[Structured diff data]
____

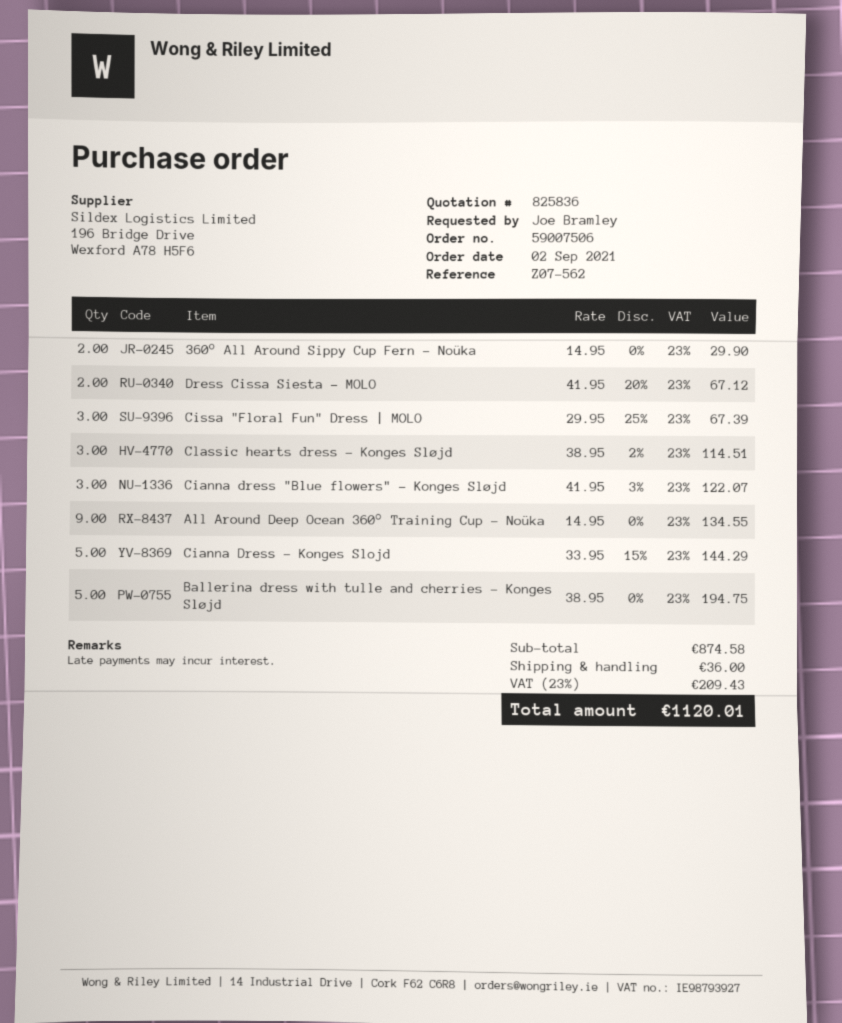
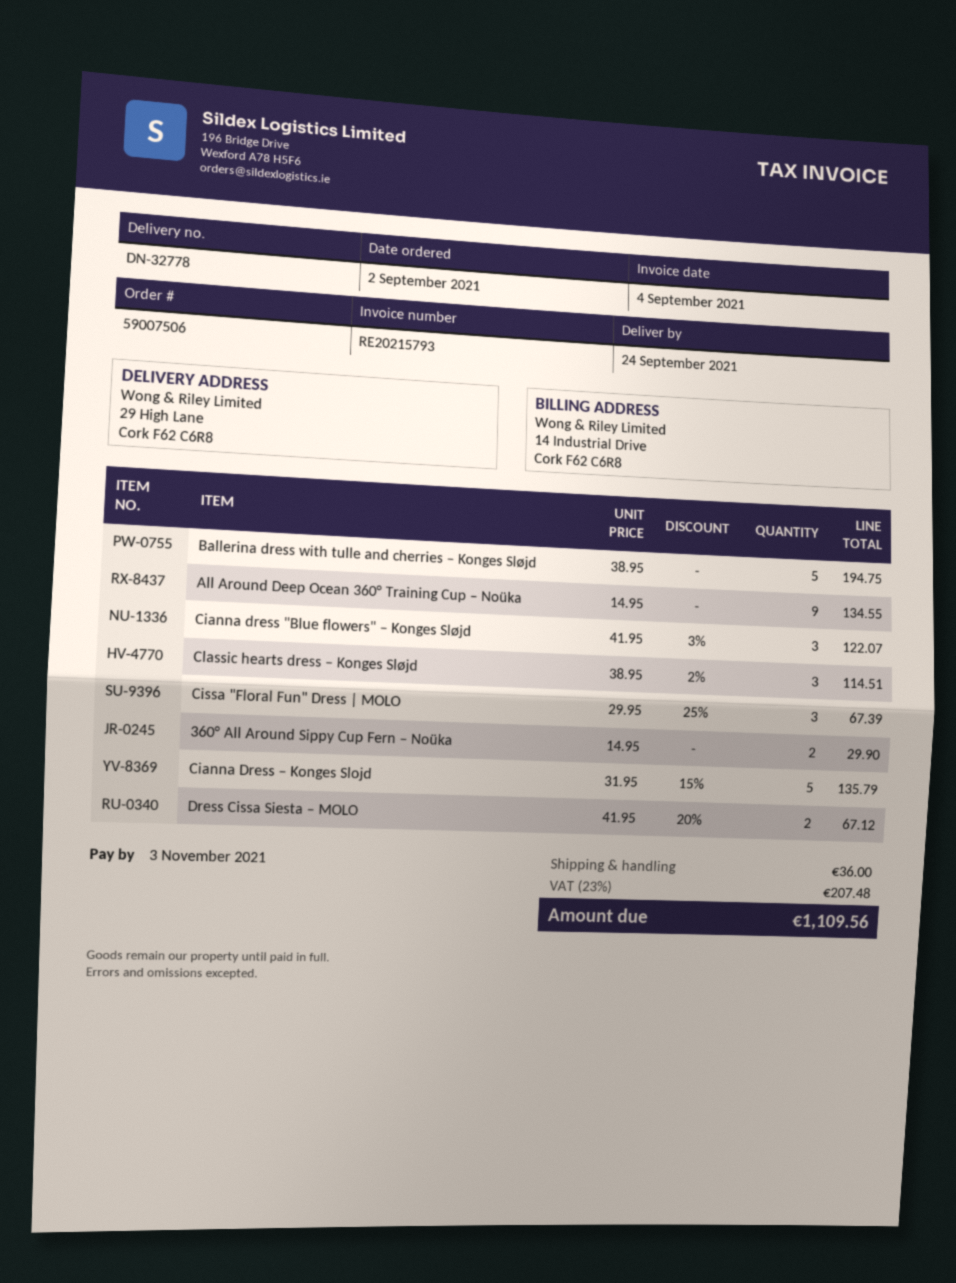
Cianna Dress – Konges Slojd: 5 x 33.95 - 15% = 144.29 -> 5 x 31.95 - 15% = 135.79
tax: 23% = 209.43 -> 23% = 207.48
total: 1120.01 -> 1109.56

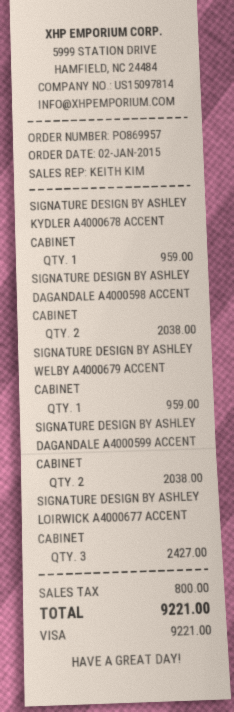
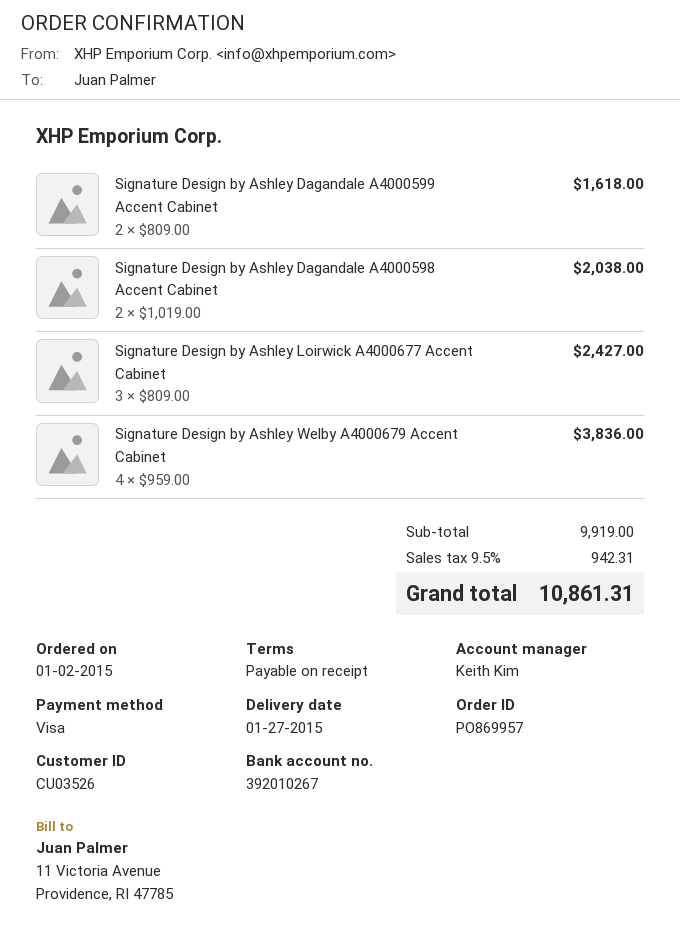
SIGNATURE DESIGN BY ASHLEY KYDLER A4000678 ACCENT CABINET: 1 for 959.00 -> none
SIGNATURE DESIGN BY ASHLEY WELBY A4000679 ACCENT CABINET: 1 for 959.00 -> 4 for 3836.00
SIGNATURE DESIGN BY ASHLEY DAGANDALE A4000599 ACCENT CABINET: 2 for 2038.00 -> 2 for 1618.00
tax: 800.00 -> 942.31
total: 9221.00 -> 10861.31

____

**What is expected**.
Each line from the one that holds "SIGNATURE DESIGN BY ASHLEY DAGANDALE" to the end of the records above should be transcribed exactly, both ends included.

**Problem solution**.
SIGNATURE DESIGN BY ASHLEY DAGANDALE A4000599 ACCENT CABINET: 2 for 2038.00 -> 2 for 1618.00
tax: 800.00 -> 942.31
total: 9221.00 -> 10861.31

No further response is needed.